Your task =
Repeat exactly the opening lines of the records, ending with the line that contains "height:27px; position:relative; background:#f0abfc;".

======

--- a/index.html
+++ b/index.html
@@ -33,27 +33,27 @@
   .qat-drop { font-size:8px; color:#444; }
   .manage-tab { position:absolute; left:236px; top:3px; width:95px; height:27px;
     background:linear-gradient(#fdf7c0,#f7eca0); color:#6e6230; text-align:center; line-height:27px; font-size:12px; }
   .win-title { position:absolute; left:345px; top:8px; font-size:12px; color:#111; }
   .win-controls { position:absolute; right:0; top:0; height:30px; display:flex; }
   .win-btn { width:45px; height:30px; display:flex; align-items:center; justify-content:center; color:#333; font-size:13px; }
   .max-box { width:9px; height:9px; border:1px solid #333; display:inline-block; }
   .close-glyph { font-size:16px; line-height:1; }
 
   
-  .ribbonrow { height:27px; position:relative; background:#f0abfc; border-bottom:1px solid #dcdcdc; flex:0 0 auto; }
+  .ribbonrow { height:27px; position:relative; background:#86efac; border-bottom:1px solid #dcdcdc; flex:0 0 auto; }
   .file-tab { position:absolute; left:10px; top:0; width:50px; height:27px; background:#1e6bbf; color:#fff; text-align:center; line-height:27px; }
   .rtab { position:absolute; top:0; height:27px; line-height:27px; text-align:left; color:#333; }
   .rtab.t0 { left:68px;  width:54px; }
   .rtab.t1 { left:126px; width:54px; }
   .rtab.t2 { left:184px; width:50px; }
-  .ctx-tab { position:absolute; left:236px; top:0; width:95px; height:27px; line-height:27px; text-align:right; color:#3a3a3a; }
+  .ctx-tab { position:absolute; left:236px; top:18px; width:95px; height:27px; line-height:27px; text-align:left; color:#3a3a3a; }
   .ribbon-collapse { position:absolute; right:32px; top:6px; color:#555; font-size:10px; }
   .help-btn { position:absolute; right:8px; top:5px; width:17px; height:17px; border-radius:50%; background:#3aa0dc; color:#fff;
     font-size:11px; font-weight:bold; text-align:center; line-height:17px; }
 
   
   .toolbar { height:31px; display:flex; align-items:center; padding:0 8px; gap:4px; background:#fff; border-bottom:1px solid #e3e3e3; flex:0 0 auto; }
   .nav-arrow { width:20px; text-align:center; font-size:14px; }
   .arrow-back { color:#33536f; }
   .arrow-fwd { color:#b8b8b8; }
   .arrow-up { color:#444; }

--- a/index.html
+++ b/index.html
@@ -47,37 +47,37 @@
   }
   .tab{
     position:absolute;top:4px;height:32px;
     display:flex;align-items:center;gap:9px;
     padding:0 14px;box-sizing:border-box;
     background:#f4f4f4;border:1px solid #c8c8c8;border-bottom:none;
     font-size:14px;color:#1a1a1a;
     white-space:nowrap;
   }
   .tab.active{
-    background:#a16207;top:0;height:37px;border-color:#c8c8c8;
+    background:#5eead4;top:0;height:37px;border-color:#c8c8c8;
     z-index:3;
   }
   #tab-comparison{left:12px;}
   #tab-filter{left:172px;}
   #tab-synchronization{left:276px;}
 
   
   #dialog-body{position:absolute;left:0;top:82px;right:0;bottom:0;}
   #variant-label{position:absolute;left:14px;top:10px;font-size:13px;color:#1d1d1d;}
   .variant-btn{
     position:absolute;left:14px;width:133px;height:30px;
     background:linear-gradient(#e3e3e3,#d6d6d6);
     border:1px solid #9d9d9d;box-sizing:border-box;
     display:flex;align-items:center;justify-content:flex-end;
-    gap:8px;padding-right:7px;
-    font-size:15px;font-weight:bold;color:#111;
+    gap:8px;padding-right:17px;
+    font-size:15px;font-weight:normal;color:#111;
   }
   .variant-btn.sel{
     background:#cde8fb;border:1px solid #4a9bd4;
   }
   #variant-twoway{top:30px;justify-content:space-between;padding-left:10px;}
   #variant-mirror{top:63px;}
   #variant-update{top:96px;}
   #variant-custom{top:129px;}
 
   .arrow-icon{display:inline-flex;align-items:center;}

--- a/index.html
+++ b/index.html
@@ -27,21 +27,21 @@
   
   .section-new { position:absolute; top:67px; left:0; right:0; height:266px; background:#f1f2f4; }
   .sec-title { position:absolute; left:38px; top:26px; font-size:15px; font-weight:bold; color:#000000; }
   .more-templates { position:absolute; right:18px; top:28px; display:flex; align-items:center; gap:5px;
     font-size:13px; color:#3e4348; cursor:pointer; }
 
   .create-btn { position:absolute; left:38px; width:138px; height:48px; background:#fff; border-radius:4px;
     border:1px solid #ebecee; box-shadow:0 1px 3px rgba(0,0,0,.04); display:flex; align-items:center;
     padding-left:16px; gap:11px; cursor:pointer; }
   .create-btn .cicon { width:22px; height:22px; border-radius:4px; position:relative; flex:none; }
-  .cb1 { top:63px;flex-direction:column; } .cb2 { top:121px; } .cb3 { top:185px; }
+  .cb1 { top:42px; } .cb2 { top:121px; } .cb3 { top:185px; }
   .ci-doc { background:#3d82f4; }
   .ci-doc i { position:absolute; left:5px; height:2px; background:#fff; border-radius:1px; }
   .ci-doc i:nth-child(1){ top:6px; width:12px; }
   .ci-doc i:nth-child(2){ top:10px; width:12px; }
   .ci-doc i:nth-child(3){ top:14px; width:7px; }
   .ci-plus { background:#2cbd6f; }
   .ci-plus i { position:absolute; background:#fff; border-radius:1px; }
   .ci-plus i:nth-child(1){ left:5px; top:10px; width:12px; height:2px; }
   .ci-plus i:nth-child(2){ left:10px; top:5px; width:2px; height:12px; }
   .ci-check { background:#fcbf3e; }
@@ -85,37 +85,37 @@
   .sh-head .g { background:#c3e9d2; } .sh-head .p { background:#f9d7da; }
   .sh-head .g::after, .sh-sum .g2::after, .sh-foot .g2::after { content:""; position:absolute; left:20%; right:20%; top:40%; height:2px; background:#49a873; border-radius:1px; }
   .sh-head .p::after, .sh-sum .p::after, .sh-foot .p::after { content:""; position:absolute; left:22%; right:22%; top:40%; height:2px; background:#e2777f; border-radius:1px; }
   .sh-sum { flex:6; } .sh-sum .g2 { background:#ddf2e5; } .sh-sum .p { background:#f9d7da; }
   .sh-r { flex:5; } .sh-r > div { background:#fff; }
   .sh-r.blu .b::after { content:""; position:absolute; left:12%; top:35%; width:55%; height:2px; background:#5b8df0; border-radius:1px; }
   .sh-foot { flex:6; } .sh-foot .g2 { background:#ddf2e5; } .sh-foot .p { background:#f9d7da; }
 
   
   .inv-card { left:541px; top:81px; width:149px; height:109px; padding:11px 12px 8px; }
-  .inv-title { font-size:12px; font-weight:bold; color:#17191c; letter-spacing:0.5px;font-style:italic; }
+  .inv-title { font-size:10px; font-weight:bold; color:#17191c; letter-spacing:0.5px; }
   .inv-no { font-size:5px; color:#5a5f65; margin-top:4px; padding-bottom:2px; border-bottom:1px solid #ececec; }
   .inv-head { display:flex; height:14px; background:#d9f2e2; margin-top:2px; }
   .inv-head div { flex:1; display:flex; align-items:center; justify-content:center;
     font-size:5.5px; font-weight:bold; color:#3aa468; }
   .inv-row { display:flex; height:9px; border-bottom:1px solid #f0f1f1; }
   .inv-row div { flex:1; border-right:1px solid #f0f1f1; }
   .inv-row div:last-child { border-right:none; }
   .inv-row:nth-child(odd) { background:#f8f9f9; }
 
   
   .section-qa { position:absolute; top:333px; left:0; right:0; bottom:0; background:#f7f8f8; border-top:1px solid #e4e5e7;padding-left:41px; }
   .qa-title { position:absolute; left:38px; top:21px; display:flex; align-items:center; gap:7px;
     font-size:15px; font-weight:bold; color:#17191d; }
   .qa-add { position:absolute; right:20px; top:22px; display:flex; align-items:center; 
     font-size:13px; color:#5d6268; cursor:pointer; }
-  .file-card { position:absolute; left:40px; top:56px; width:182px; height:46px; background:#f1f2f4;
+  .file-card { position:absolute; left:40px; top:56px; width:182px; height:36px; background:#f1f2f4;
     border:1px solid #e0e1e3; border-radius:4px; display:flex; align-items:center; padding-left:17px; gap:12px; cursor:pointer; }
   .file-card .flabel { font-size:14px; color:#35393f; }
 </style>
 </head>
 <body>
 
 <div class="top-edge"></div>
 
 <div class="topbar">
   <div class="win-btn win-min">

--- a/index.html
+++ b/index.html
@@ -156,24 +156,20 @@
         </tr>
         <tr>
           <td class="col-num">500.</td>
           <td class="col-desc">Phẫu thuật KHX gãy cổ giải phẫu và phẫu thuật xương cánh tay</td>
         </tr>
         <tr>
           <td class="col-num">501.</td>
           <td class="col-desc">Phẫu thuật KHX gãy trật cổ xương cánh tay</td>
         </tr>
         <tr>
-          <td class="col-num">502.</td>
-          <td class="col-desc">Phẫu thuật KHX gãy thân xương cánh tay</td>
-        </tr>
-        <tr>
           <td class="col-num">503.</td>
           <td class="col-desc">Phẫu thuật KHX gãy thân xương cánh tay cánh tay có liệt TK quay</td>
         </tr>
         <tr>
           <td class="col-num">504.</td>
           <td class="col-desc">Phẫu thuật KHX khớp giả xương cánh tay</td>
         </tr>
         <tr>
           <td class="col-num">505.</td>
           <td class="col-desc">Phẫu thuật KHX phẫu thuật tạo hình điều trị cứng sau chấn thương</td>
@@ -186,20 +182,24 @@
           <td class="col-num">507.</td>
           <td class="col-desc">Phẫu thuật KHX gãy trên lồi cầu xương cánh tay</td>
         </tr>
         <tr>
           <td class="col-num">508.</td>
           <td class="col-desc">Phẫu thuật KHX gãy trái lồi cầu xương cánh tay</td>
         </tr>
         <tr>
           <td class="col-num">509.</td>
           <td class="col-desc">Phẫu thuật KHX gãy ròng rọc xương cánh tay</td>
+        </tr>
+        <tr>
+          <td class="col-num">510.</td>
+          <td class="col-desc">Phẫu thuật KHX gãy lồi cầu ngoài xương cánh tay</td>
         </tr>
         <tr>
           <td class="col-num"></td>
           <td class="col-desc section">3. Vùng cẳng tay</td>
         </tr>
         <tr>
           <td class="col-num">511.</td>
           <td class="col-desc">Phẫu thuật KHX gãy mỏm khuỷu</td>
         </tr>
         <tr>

======

Solved exercise =
--- a/index.html
+++ b/index.html
@@ -33,27 +33,27 @@
   .qat-drop { font-size:8px; color:#444; }
   .manage-tab { position:absolute; left:236px; top:3px; width:95px; height:27px;
     background:linear-gradient(#fdf7c0,#f7eca0); color:#6e6230; text-align:center; line-height:27px; font-size:12px; }
   .win-title { position:absolute; left:345px; top:8px; font-size:12px; color:#111; }
   .win-controls { position:absolute; right:0; top:0; height:30px; display:flex; }
   .win-btn { width:45px; height:30px; display:flex; align-items:center; justify-content:center; color:#333; font-size:13px; }
   .max-box { width:9px; height:9px; border:1px solid #333; display:inline-block; }
   .close-glyph { font-size:16px; line-height:1; }
 
   
-  .ribbonrow { height:27px; position:relative; background:#f0abfc; border-bottom:1px solid #dcdcdc; flex:0 0 auto; }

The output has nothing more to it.